Nurse, Maryrose Bindi further added that mothers/caregivers of caustic soda patients are trained in basic feeding technics to properly feed their children at home upon discharge from the hospital, as they are usually supplied with sufficient food to upkeep the children.  She however, added that long-term dilatation programmes are very challenging which may result to loss of work for patients and neglects of other children at home which she noted may be frustrating for the mothers causing serious socioeconomic and psychological setbacks to the mothers thereby resulting to abandonment of affected children. “It kills them even quicker” She Added.

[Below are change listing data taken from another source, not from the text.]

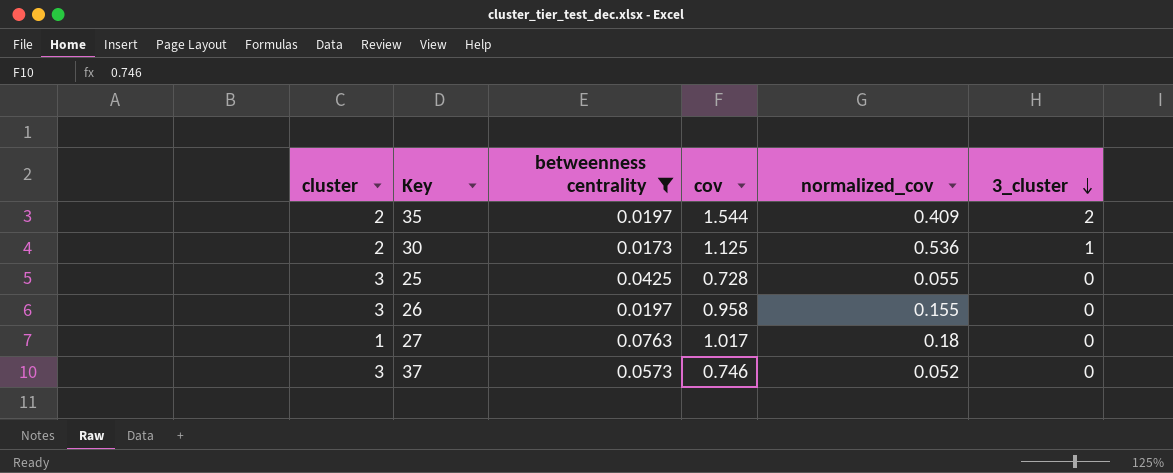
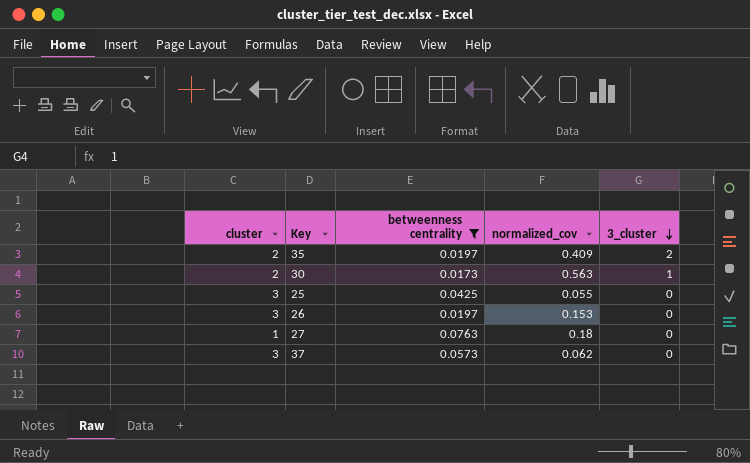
column cov | position: 4 -> none
30 | normalized_cov: 0.536 -> 0.563
26 | normalized_cov: 0.155 -> 0.153
37 | normalized_cov: 0.052 -> 0.062

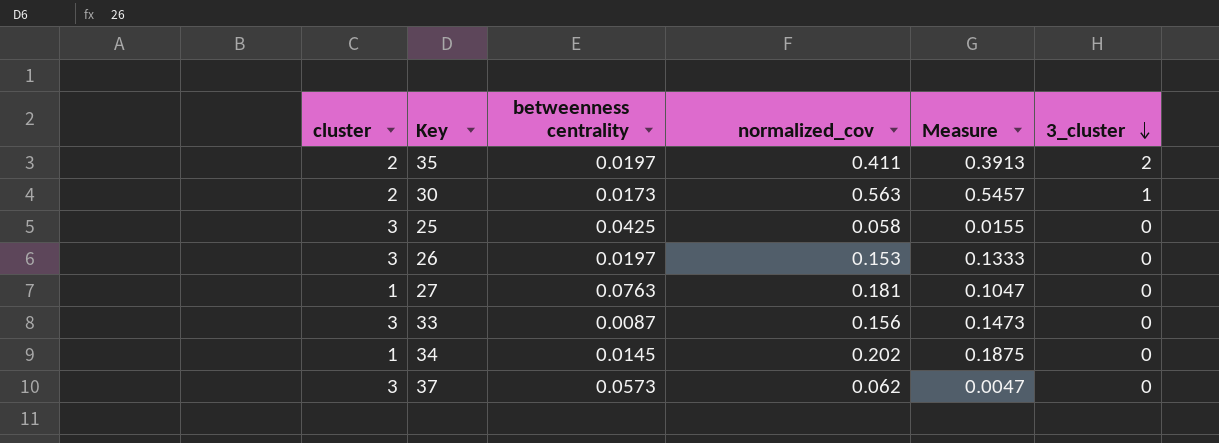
filter: betweenness centrality >= 0.0173 -> none
column Measure | formula: none -> [normalized_cov] - [betweenness centrality]
35 | normalized_cov: 0.409 -> 0.411
25 | normalized_cov: 0.055 -> 0.058
27 | normalized_cov: 0.18 -> 0.181

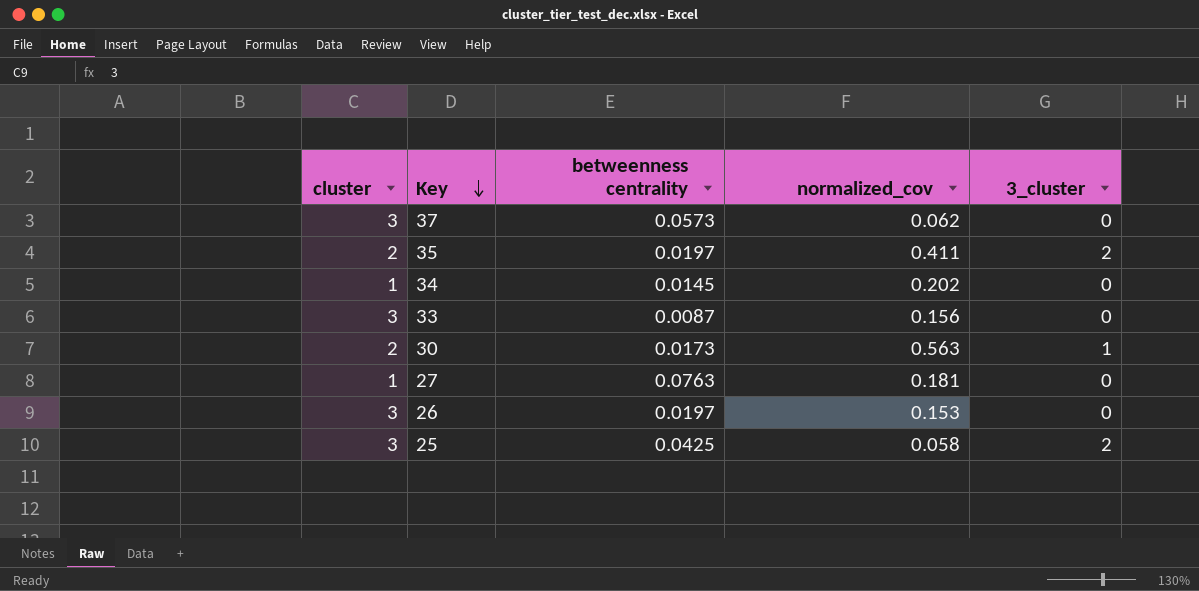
row order: 3_cluster descending -> Key descending
column Measure | formula: [normalized_cov] - [betweenness centrality] -> none
25 | 3_cluster: 0 -> 2

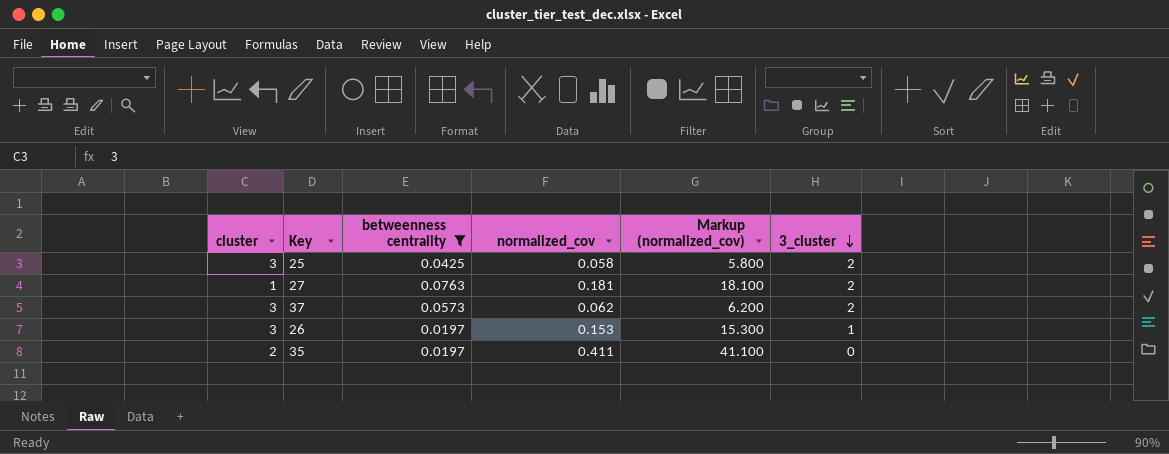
filter: none -> betweenness centrality >= 0.0197
row order: Key descending -> 3_cluster descending
column Markup (normalized_cov) | formula: none -> [normalized_cov] * 100
27 | 3_cluster: 0 -> 2
37 | 3_cluster: 0 -> 2
26 | 3_cluster: 0 -> 1
35 | 3_cluster: 2 -> 0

Responding on behalf of the Ministry of Health and Sanitation, Chief Health Education Officer & Programme Manager, Lansana Conteh, Health Education Division, noted that they have developed key messages pinpointing on    prevention measures and the role of caregivers/communities in the even there is caustic soda ingestion in communities. Mr. Conteh continued that they have already done some media engagements together with the Emergency Hospital and Communication Unit of the Directorate of Health Security and Emergencies to raise awareness in communities on the harmful effects of caustic soda  and  the dos and don’ts, adding that beside the utilization of the UNICEF supported Nationwide Interactive Radio Discussion Programme to raise awareness on caustic soda both at National and District levels, they have  also done some  radio talk shows  on Star Radio and Education Radio which is 2 of Division’s partner radio stations. He continued that they were also planning to do community engagements in the affected communities, backed with a professional TV coverage on the effects of caustic soda capturing the accounts of caustic soda victims. Mr. ended by calling for more support to embark on robust public education, as the number of affected children is not only scaring but a call to action by every stakeholder.